Notes from the Green Party Candidate for South Norfolk, for General Election 2015. Longer reflections and discussions on issues relating to policy, the good life, justice, equality, anti-austerity economics and the future of the planet. This is also a forum for exchanging ideas on how to tread lightly on the planet and avoid supporting exploitation and corrupt practices. Here we go...
Sunday, 1 June 2008
First, washing too much is unhealthy, and undermines the natural ways in which our skin and hair keep themselves protected against wear and tear and germs and things.
The second thought is that washing too much destroys our natural attractiveness to each other and prevents us from maintaining healthy relationships.
This is damaged partly by washing off the natural smells that make us attractive to other human beings, especially to bodies of the opposite sex and to our mothers and brothers and sisters and things. It's also damaged by putting on other non-human smells, especially the smells of soaps and shampoos and deodorants and other potions, which may seem pretty to us when we choose them in the shops but aren't actually very sexy as the smell of another person (as opposed to being delightful as the smell of a rose or a lily of the valley or a honeysuckle or a lavender flower; actually most of them don't seem to be any of those but some much worse artificial perfume which would be most distressing to find in a hedgerow). Hence the increasingly high divorce rate and frequent break down of intimate relationships. That's the thought.
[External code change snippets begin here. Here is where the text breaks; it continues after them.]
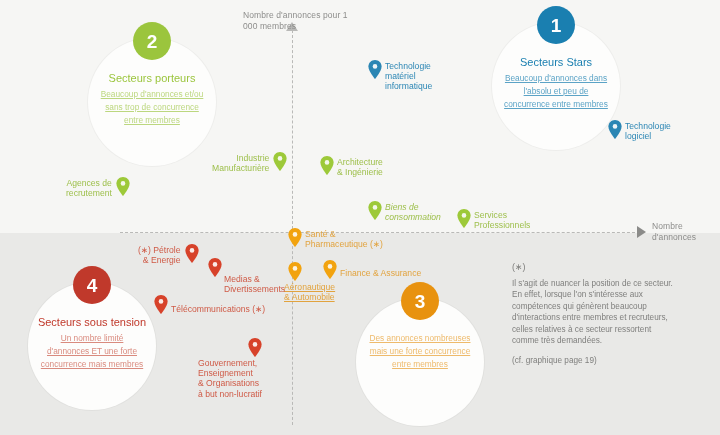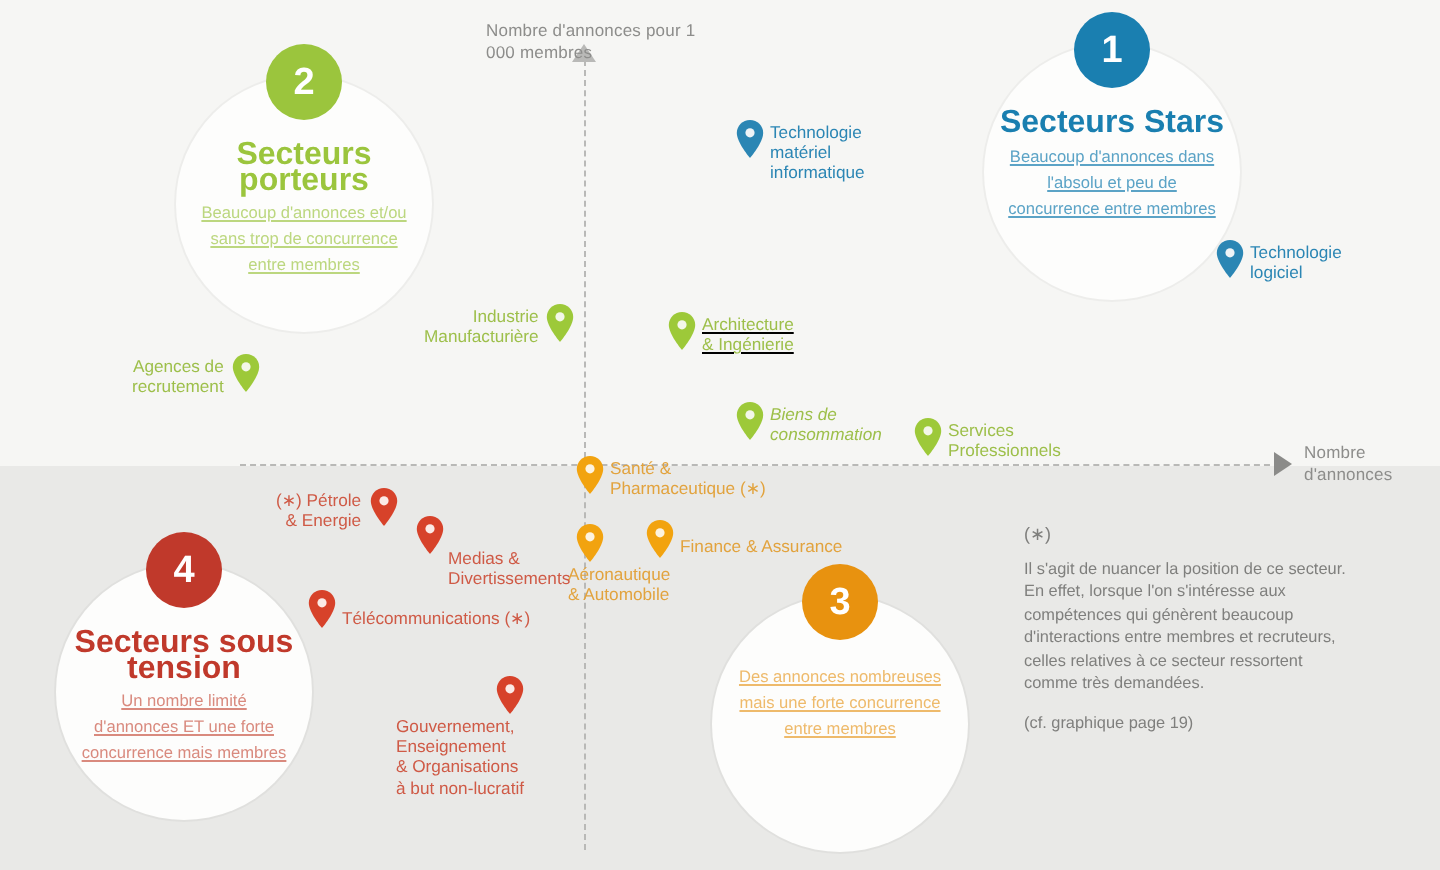"Secteurs Stars" .quad .q-title { font-size: 16px -> 11px; font-weight: bold -> normal }
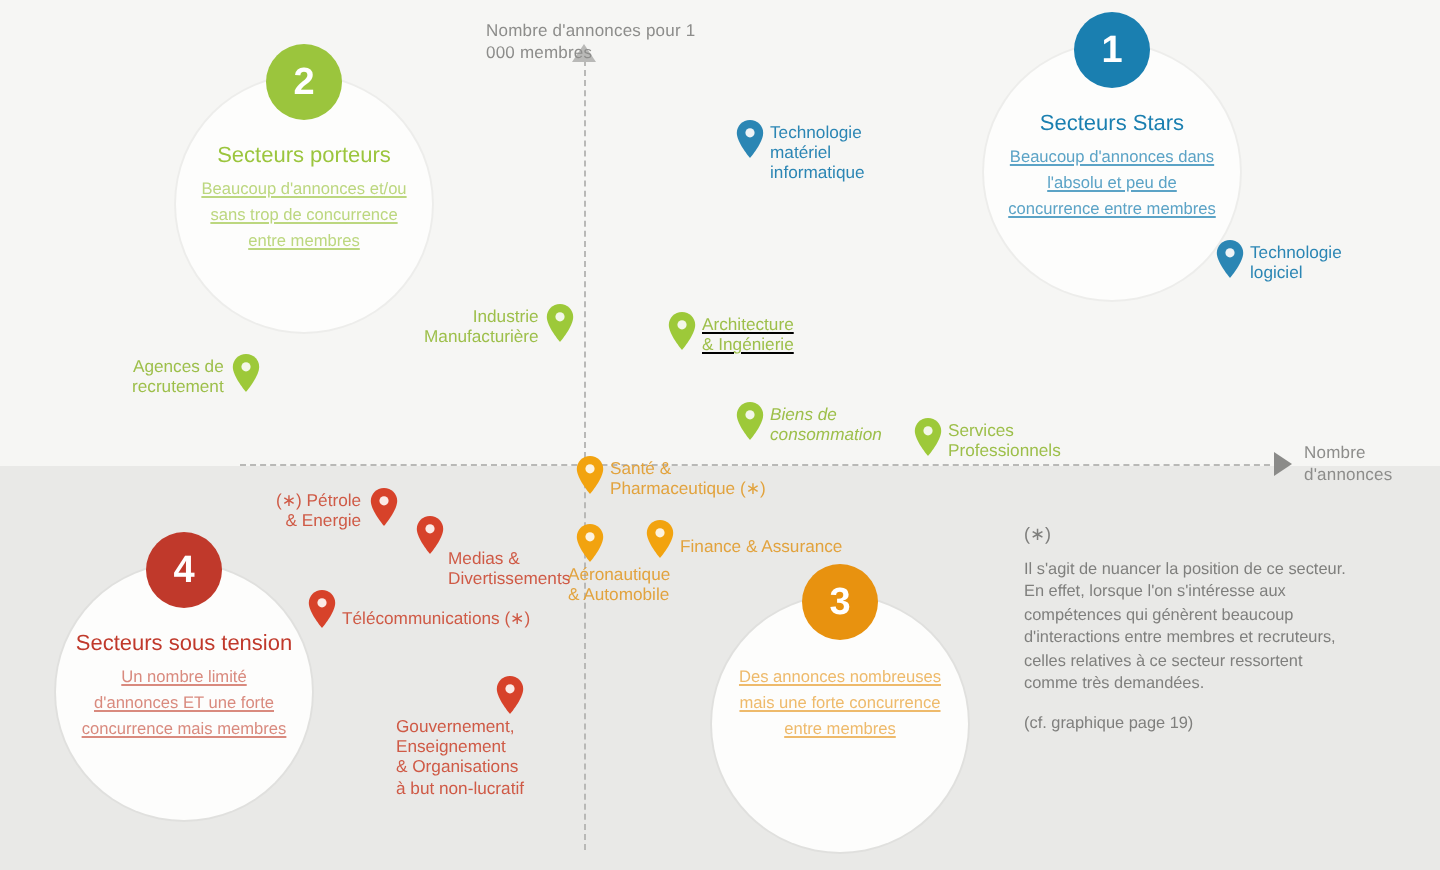"Architecture" div.pt { left: 334px -> 320px; text-decoration: underline -> none }
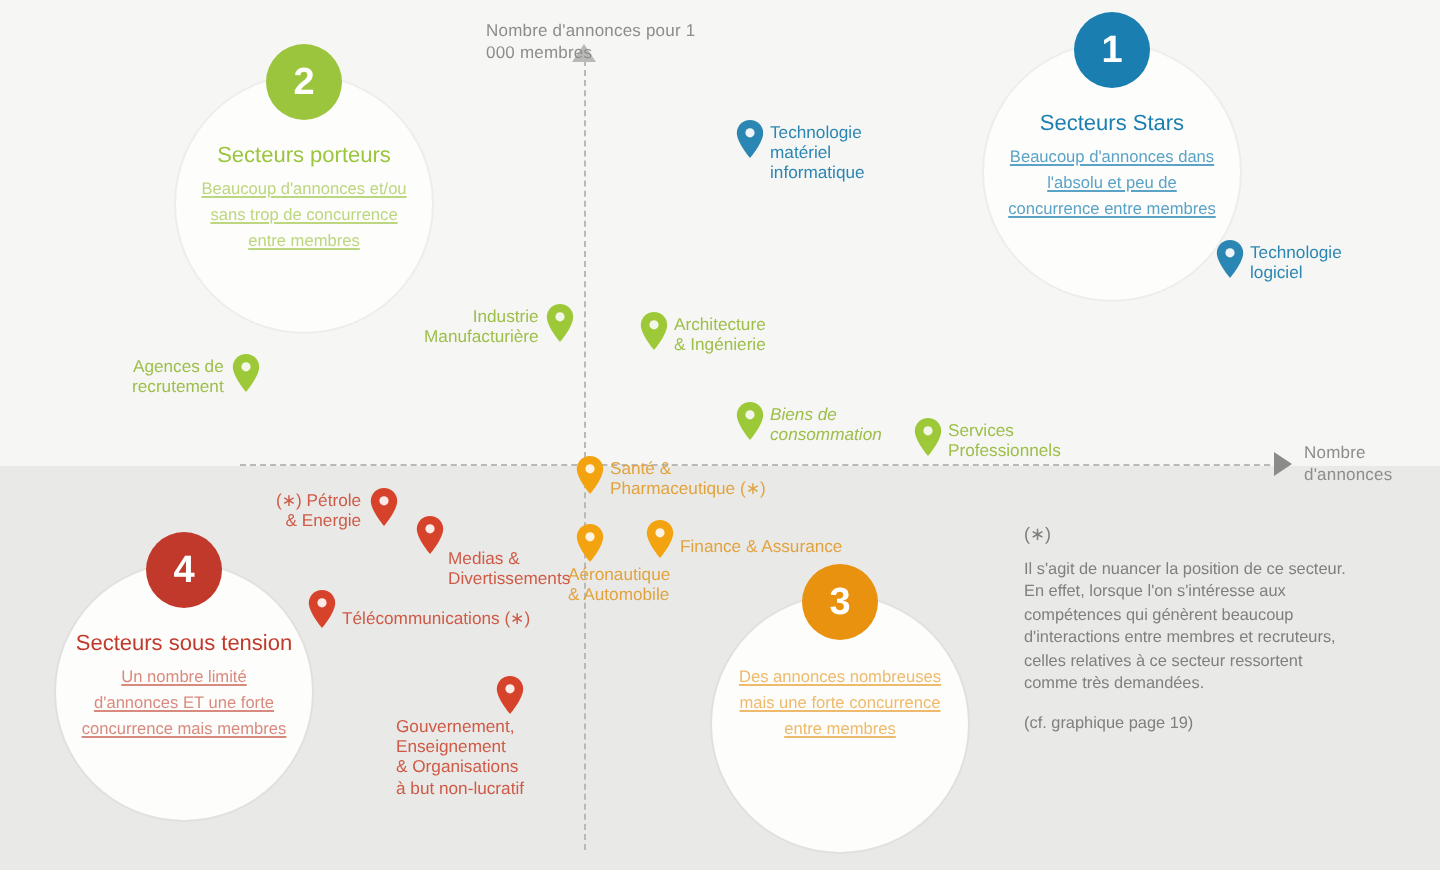"Aéronautique" span.pt-label { text-decoration: none -> underline }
And of course it's damaged in rather insidious ways by the clinging smells imparted to our clothes and linen by artificial perfumes in washing powders and fabric conditioners (about which I've written before). I have had several very miserable experiences recently of having to partake of a first rate meal, or even just a good homely meal, while sitting next to, or opposite, someone who smells like the vent from a college launderette. You anticipate a lovely meal of asparagus with garlic butter, with the delightful bouquet of a good wine under your nose. Instead you're constantly and repeatedly transported to that terrible aisle in the supermarket where they sell "laundry products": things that are obviously designed to appeal to people who naturally smell disgusting (I suppose. After all you wouldn't use those products if you smelled nice by nature, would you?)
The longer it is since we last used such artificially scented products ourselves the more intrusive it seems to become when one sits near someone who uses them, or when we have such a person in the house, and the more intolerable it seems. I suppose if you wear such clothes and sleep in such bedlinen you don't realise that the smell is coming from you, and that it's terrible to those who notice it. And I suppose you go around the world not realising that there are parts of the world that smell just lovely, by nature. Indeed there are some real people who have really nice smells too. Maybe some of those people under the horrible smelly clothes also would smell lovely, if you could only find out. And then you would like them and want to spend time with them, instead of longing to get away. I'm wondering whether to start a campaign to change all this by actually telling people that they smell horrid.
A third thought is that washing one's body too much and taking too many showers is wasteful. I'll come back to that.